Como dice el influencer y youtuber Marco en el short (video corto) de YouTube, es poco probable que lo haya hecho alguien de la oposición. No por falta de ganas o disposición, sino por falta de información.

Esa falta de información es lo que hace pensar que lo pudo haber hecho alguien interno.

La postura oficial del gobierno de Venezuela en X (antes Twitter) respecto a quién entregó a Maduro: No hubo traición.

El gobierno venezolano, bajo la presidencia interina de Delcy Rodríguez, califica la captura y extracción de Nicolás Maduro como un «secuestro» y una «agresión armada» por parte de Estados Unidos, violando el derecho internacional y la soberanía nacional.

En declaraciones oficiales del Ministerio del Poder Popular para Relaciones Exteriores (MPPRE), se enfatiza que se trata de una violación flagrante de la Carta de las Naciones Unidas, exigiendo la liberación inmediata de Maduro y su esposa, Cilia Flores. Esto sin mencionar en ningún momento un componente de traición interna o el uso de un informante por parte de EE.UU.

El ministro de Defensa, Vladimir Padrino López, acusa a Estados Unidos de matar a parte del equipo de seguridad de Maduro durante la operación, pero enmarca todo como un acto de invasión externa, sin aludir a posibles filtraciones internas.

Figuras influyentes del oficialismo, como Diosdado Cabello, Delcy Rodríguez, Jorge Rodríguez y el propio Padrino López, matienen un discurso unificado que obvia o niega implícitamente cualquier traición interna.

En lugar de eso, se centran en denunciar la «agresión imperialista» y promover una narrativa de unidad chavista, exigiendo acciones del Consejo de Seguridad de la ONU y movilizando apoyo internacional para el «rescate» de Maduro.

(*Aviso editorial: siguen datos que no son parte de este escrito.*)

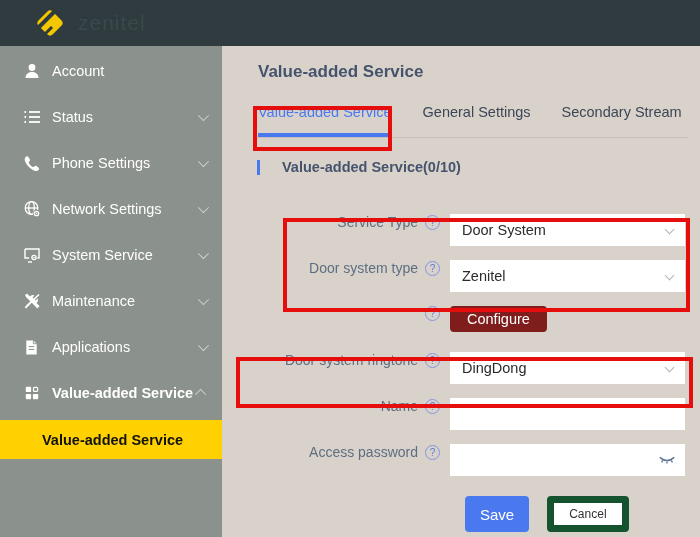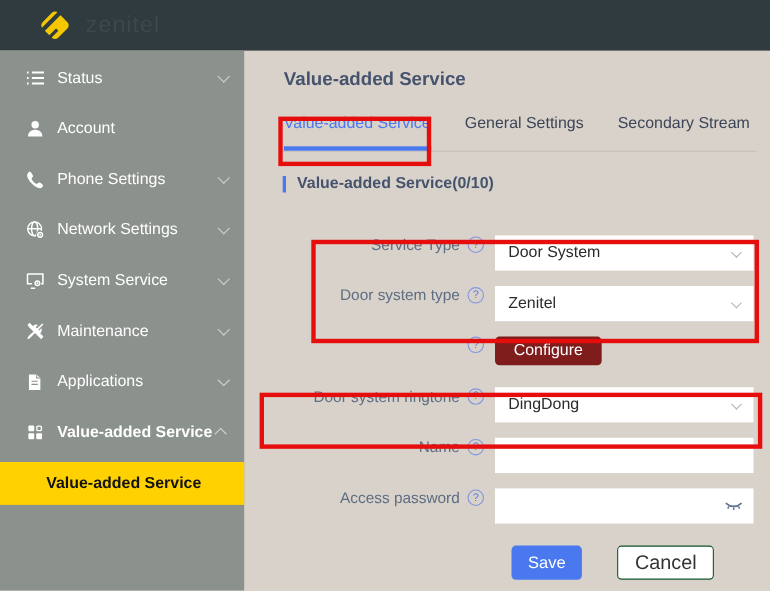"Status" div.nav-item { order: before "Account" -> after "Account" }
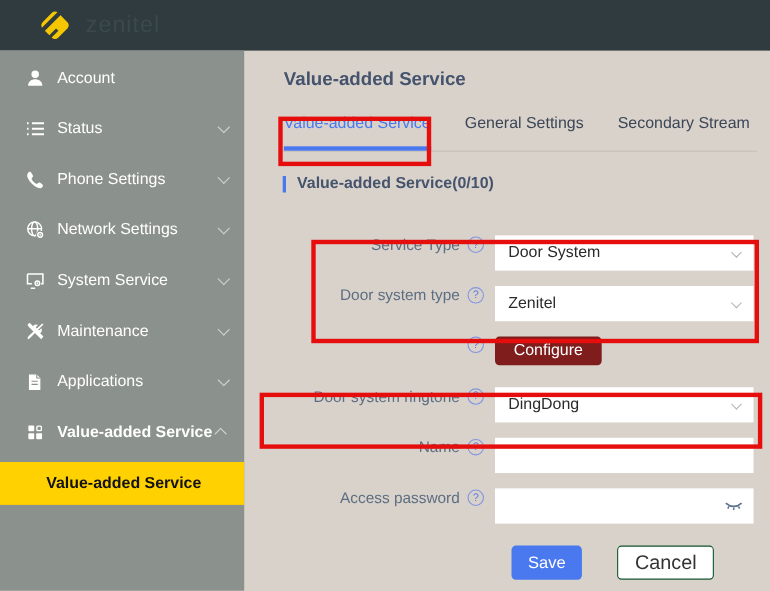"Value-added Service(0/10)" .section-head { gap: none -> 12px }
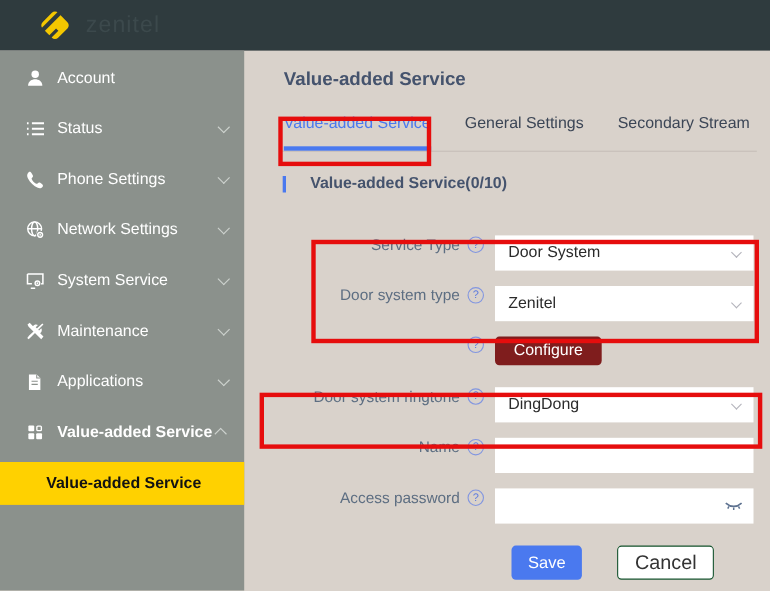"Save" .actions { gap: 32px -> 18px }
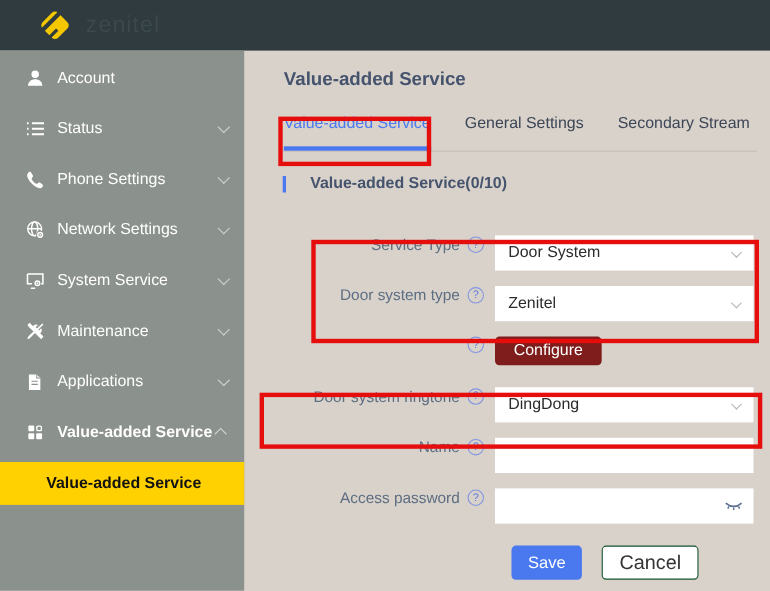"Cancel" .btn-cancel { border: 1px solid #14532d -> 7px solid #14532d; font-size: 18px -> 12px }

Una supuesta filtración de la estrategia comunicacional del oficialismo, revelada por periodistas en X, indica que se instruyó a propagandistas a llamar a Donald Trump «secuestrador», destacar como «victoria» que Maduro siga vivo y evitar fracturas internas, sin reconocer filtraciones o informantes.

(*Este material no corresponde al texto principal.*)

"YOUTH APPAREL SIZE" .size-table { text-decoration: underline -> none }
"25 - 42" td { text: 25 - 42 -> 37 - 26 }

Entre bases chavistas y algunos simpatizantes, hay menciones aisladas a una posible «traición»

Por ejemplo, en protestas o entrevistas callejeras, donde se especula sobre un «tipo de traición» que facilitó la operación, pero estos no representan la línea oficial.

Analistas y opositores externos, como la exabogada chavista Eva Golinger o expertos en inteligencia, sostienen que hubo colaboración interna. Pero el gobierno y los oficialistas clave lo ignoran por completo, priorizando la cohesión y la condena externa.

No hay evidencia de que crean o admitan el reclamo estadounidense de un informante. El gobierno trata esta vertiente como propaganda para justificar la invasión.